What you need to do:
Go to the line that contains "[281,447,393,463] VSBridge (nginx" and transcribe from there to the end of the entries, that line and the last one included.

[Structured diff data]

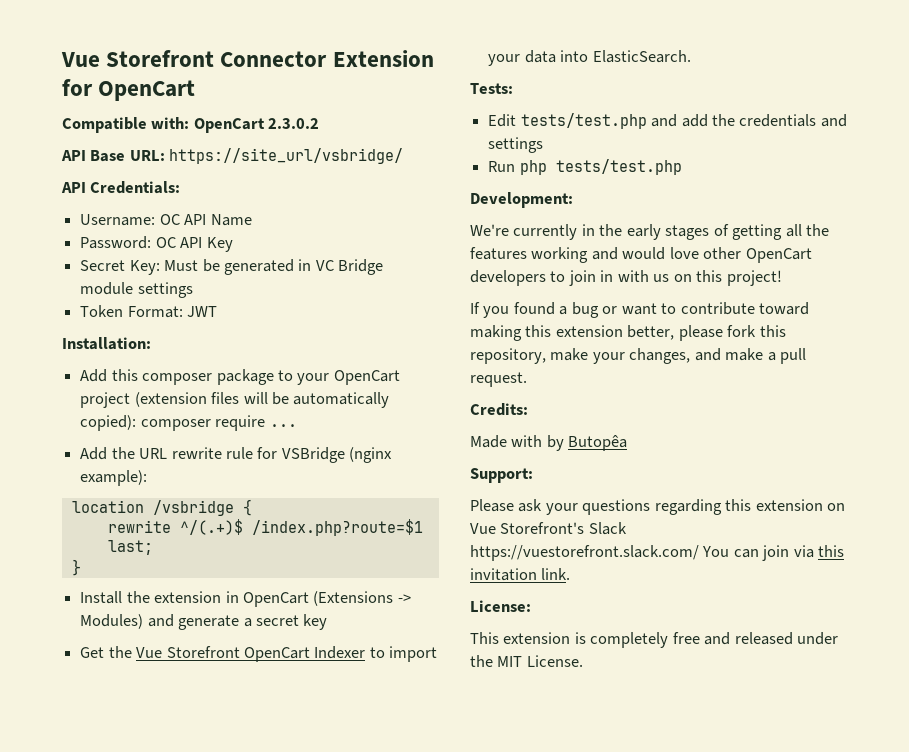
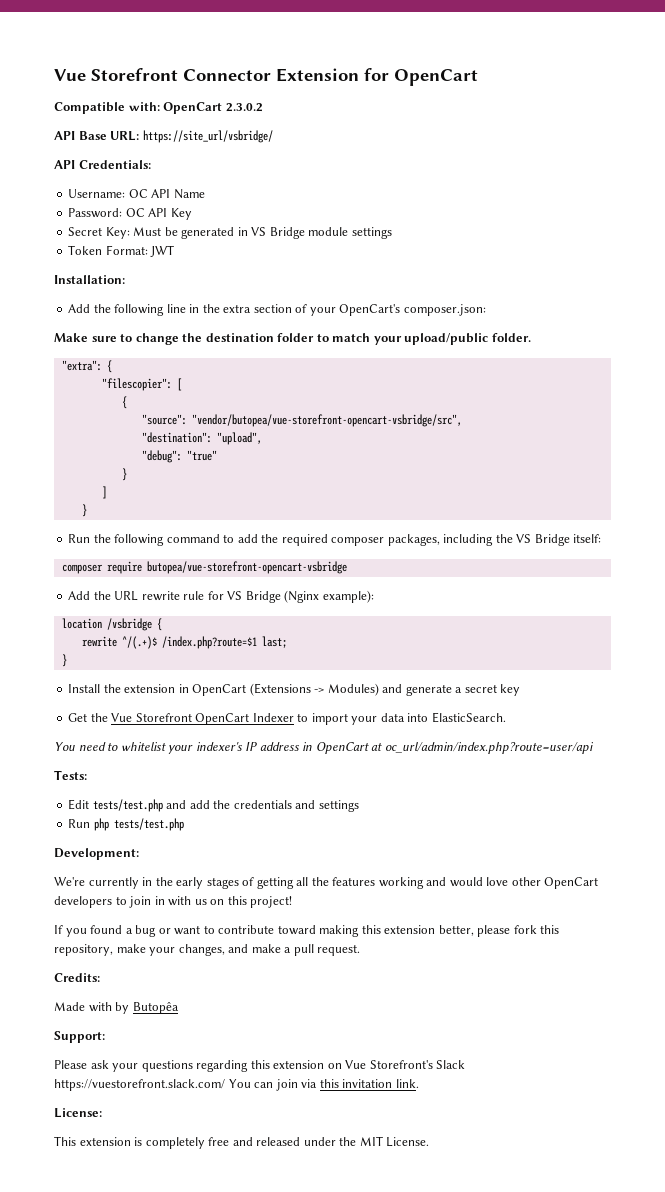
[315,260,334,271] VC -> [251,227,267,236] VS
[111,369,400,385] [80,392,390,408] [80,415,137,431] this composer package to your OpenCart project (extension files will be automatically copied): -> [93,304,486,316] [54,333,531,345] [61,360,112,373] [101,378,182,391] [121,396,127,409] [141,414,462,427] [141,432,262,445] [141,450,217,463] [121,468,127,481] [101,486,107,499] [81,504,87,517] [68,534,602,546] the following line in the extra section of your OpenCart's composer.json: // Make sure to change the destination folder to match your upload/public folder. // "extra": { // "filescopier": [ // { // "source": "vendor/butopea/vue-storefront-opencart-vsbridge/src", // "destination": "upload", // "debug": "true" // } // ] // } // Run the following command to add the required composer packages, including the VS Bridge itself: //
[269,424,297,427] ... -> [146,561,347,574] butopea/vue-storefront-opencart-vsbridge
[281,447,393,463] VSBridge (nginx -> [227,590,320,603] VS Bridge (Nginx
(691, 56) none -> [54,742,593,754] // You need to whitelist your indexer's IP address in OpenCart at oc_url/admin/index.php?route=user/api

Answer space:
[281,447,393,463] VSBridge (nginx -> [227,590,320,603] VS Bridge (Nginx
(691, 56) none -> [54,742,593,754] // You need to whitelist your indexer's IP address in OpenCart at oc_url/admin/index.php?route=user/api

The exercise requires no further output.